Much is made of the fact that people have a tendency of torturing themselves with guilt. The approach of the psychologists of our day is to say to a human being, “It’s not your fault”. This is an attempt to head people away from the dangerous area of self blame, which can lead to self destruction. Instead, we lead people into denial, which results in buried guilt and eventually to shallow happiness at best, and deep dysfunction at worst. It is crucial to understand that the human conscience is a vital part of the human heart. Every human being has a need to be righteous. One of the worst things for our mental health is to know, deep down, that we are unrighteous – that we do not match up to what we were designed, and therefore, expected to be.
People who encounter the forgiveness of Jesus Christ speak of a great weight being lifted off their shoulders – a weight that, presumably, they didn’t realize was there, until, because of God’s grace, it wasn’t. The pathway to this experience is simple: Face your sin, face the love of God, gratefully receive His forgiveness.
This is therapy for a dysfunctional heart.
Jesus began the process by saying, cutting into a useless conversation about religious practices by saying, “You have had five husbands”.
Suddenly sin was pinpointed, and the opportunity to own it was presented.

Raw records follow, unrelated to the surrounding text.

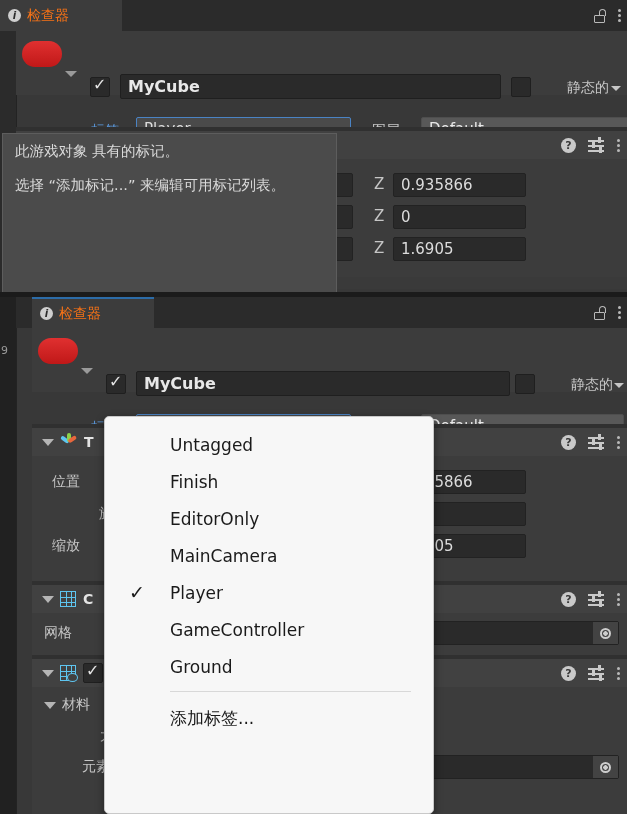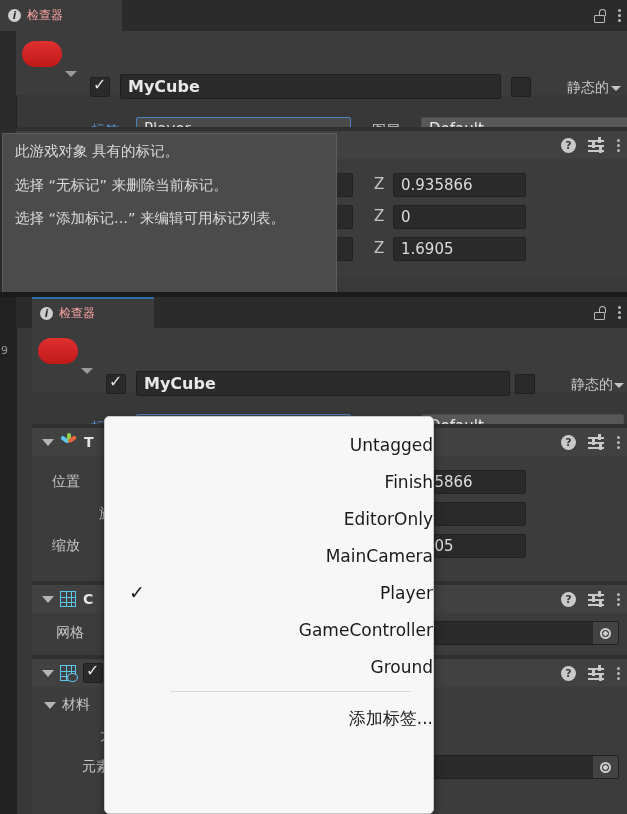--- a/index.html
+++ b/index.html
@@ -50,21 +50,21 @@
   }
   .tab.active-line { border-top: 2px solid #2c6ca8; }
   .tab-ico {
     width: 13px; height: 13px; border-radius: 50%;
     background: #cfcfcf; color: #2b2b2b;
     font-size: 10px; font-weight: bold;
     display: flex; align-items: center; justify-content: center;
     font-style: italic; margin-right: 6px;
     flex: none;
   }
-  .tab-label { color: #fca5a5; font-size: 12px; white-space: nowrap; }
+  .tab-label { color: #f97316; font-size: 14px; white-space: nowrap; }
   .tabbar-right {
     position: absolute; right: 6px; top: 0; height: 31px;
     display: flex; align-items: center; gap: 11px;
   }
   .lock-ico { width: 13px; height: 14px; position: relative; }
   .lock-ico::before {
     content: ""; position: absolute; left: 1px; top: 6px;
     width: 11px; height: 8px; border: 1.5px solid #b9b9b9; border-radius: 1px;
     box-sizing: border-box;
   }
@@ -313,23 +313,22 @@
     z-index: 80;
     padding: 9px 0 9px 0;
     box-sizing: border-box;
   }
   .menu-item {
     position: relative;
     height: 37px;
     display: flex; align-items: center;
     color: #1a1a1a;
     font-size: 17px;
-    padding-left: 37px;
+    padding-left: 65px;
     white-space: nowrap;
-    justify-content: flex-end;
   }
   .menu-item .tick {
     position: absolute; left: 24px; top: 7px;
     color: #1a1a1a; font-size: 19px;
   }
   .menu-sep {
     height: 1px; background: #d8d8d8;
     margin: 6px 22px 8px 65px;
   }
 
@@ -425,21 +424,20 @@
 
     <div class="field" style="left:232px; top:78px; width:105px;">0.458606</div>
     <div class="axislbl" style="left:358px; top:80px;">Z</div>
     <div class="field" style="left:377px; top:78px; width:133px;">1.6905</div>
   </div>
 
   <div class="tiny-row" style="top:277px;"></div>
 
   <div class="tooltip" style="left:2px; top:133px; width:335px; height:165px;padding-left:12px;">
     <p>此游戏对象 具有的标记。</p>
-    <p>选择 “无标记” 来删除当前标记。</p>
     <p>选择 “添加标记...” 来编辑可用标记列表。</p>
   </div>
 </div>
 
 <div class="gap-strip" style="top:292px; height:5px;"></div>
 
 <div class="panel" id="panel-bottom">
 
   <div class="gutter gutter-b">
     <span class="gutter-num">9</span>
@@ -541,21 +539,21 @@
           <b></b>
         </span>
       <span class="kebab">
           <span></span>
           <span></span>
           <span></span>
         </span>
     </span>
   </div>
   <div class="prop-body" style="left:32px; top:316px; height:42px;">
-    <div class="prop-label" style="left:24px; top:11px;">网格</div>
+    <div class="prop-label" style="left:12px; top:11px;">网格</div>
     <div class="objfield" style="left:140px; top:8px; right:8px;">
       <span></span>
       <span class="picker"></span>
     </div>
   </div>
 
   <div class="comp-sep" style="left:32px; top:358px;"></div>
   <div class="comp-head" style="left:32px; top:362px;">
     <span class="foldout"></span>
     <span class="grid-ico eye"></span>

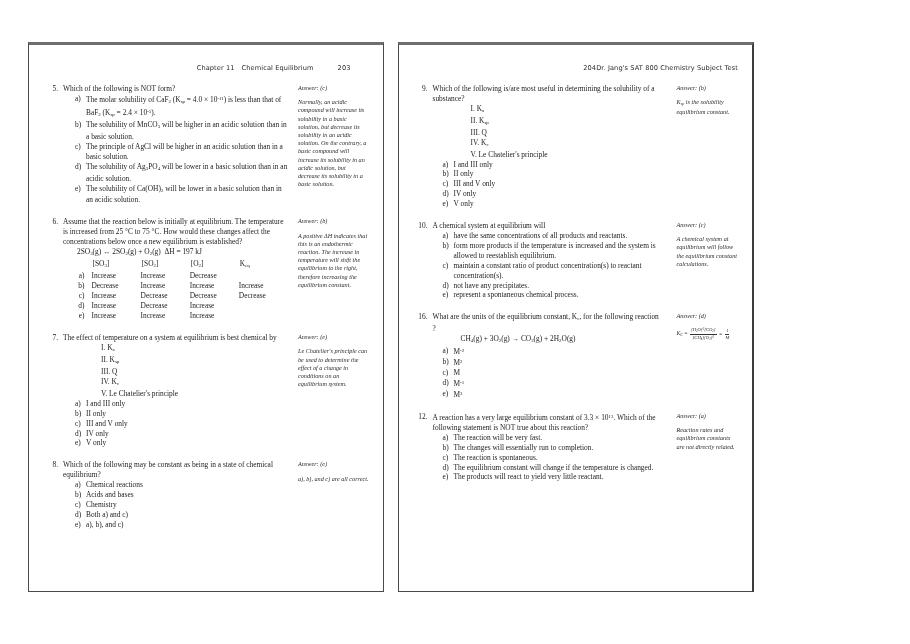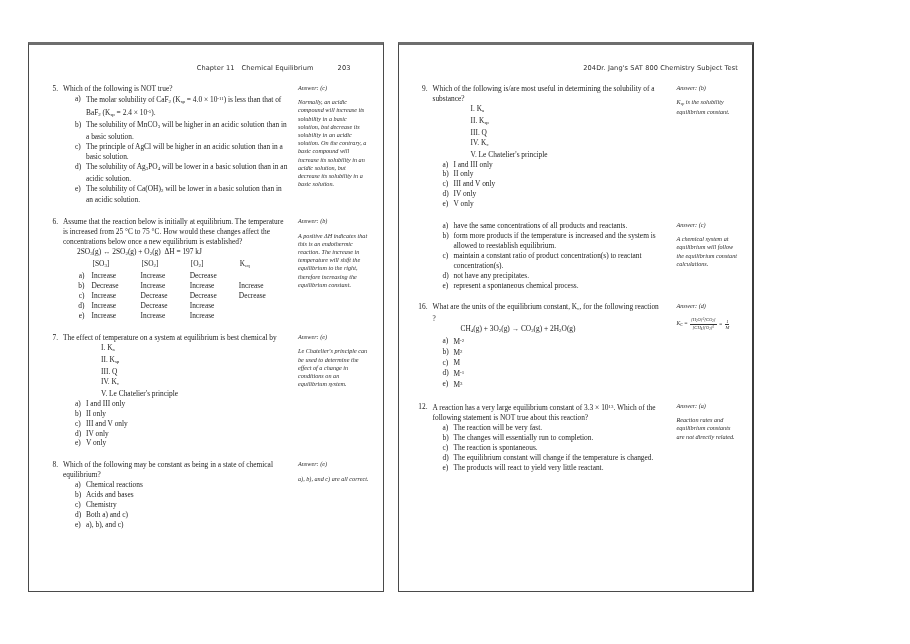--- a/index.html
+++ b/index.html
@@ -187,21 +187,21 @@
     <div class="runhead recto">
       <span>Chapter 11</span><span class="ttl-sp"></span><span>Chemical Equilibrium</span><span class="folio-r">203</span>
     </div>
 
     <div class="qwrap">
 
       <div class="qblock">
         <div class="qmain">
           <div class="qline">
             <div class="qnum">5.</div>
-            <div class="qstem">Which of the following is NOT true?</div>
+            <div class="qstem">Which of the following is NOT form?</div>
           </div>
           <ul class="choices">
             <li>
                 <span class="lbl">a)</span>
                 <span class="txt">The molar solubility of CaF<sub>2</sub> (K<sub>sp</sub> = 4.0 × 10<sup>-11</sup>) is less than that of BaF<sub>2</sub> (K<sub>sp</sub> = 2.4 × 10<sup>-5</sup>).</span>
               </li>
             <li>
                 <span class="lbl">b)</span>
                 <span class="txt">The solubility of MnCO<sub>3</sub> will be higher in an acidic solution than in a basic solution.</span>
               </li>
@@ -410,20 +410,24 @@
           </ul>
         </div>
         <div class="qside">
           <p class="ans-head">Answer: (b)</p>
           <p class="ans-body">K<sub>sp</sub> is the solubility equilibrium constant.</p>
         </div>
       </div>
 
       <div class="qblock">
         <div class="qmain">
+          <div class="qline">
+            <div class="qnum">10.</div>
+            <div class="qstem">A chemical system at equilibrium will</div>
+          </div>
           <ul class="choices">
             <li>
                 <span class="lbl">a)</span>
                 <span class="txt">have the same concentrations of all products and reactants.</span>
               </li>
             <li>
                 <span class="lbl">b)</span>
                 <span class="txt">form more products if the temperature is increased and the system is allowed to reestablish equilibrium.</span>
               </li>
             <li>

This is was pathway to the “well of water springing up into everlasting life”.
The very thing we are most scared of, that is, agreeing with our conscience, the thing that we fear may kill us, is the means by which a person can find eternal life. The key is in the person who stands before us and asks us to own up to wrong-doing? Is it the accuser and the would be destroyer of our souls? Or is it the one who says, like He did to the woman caught in the act of adultery, “Neither do I condemn you, go and sin no more!!”
Prayer: Lord, help me to confess my sin, in the context of your redeeming grace – grace both to forgive and to transform.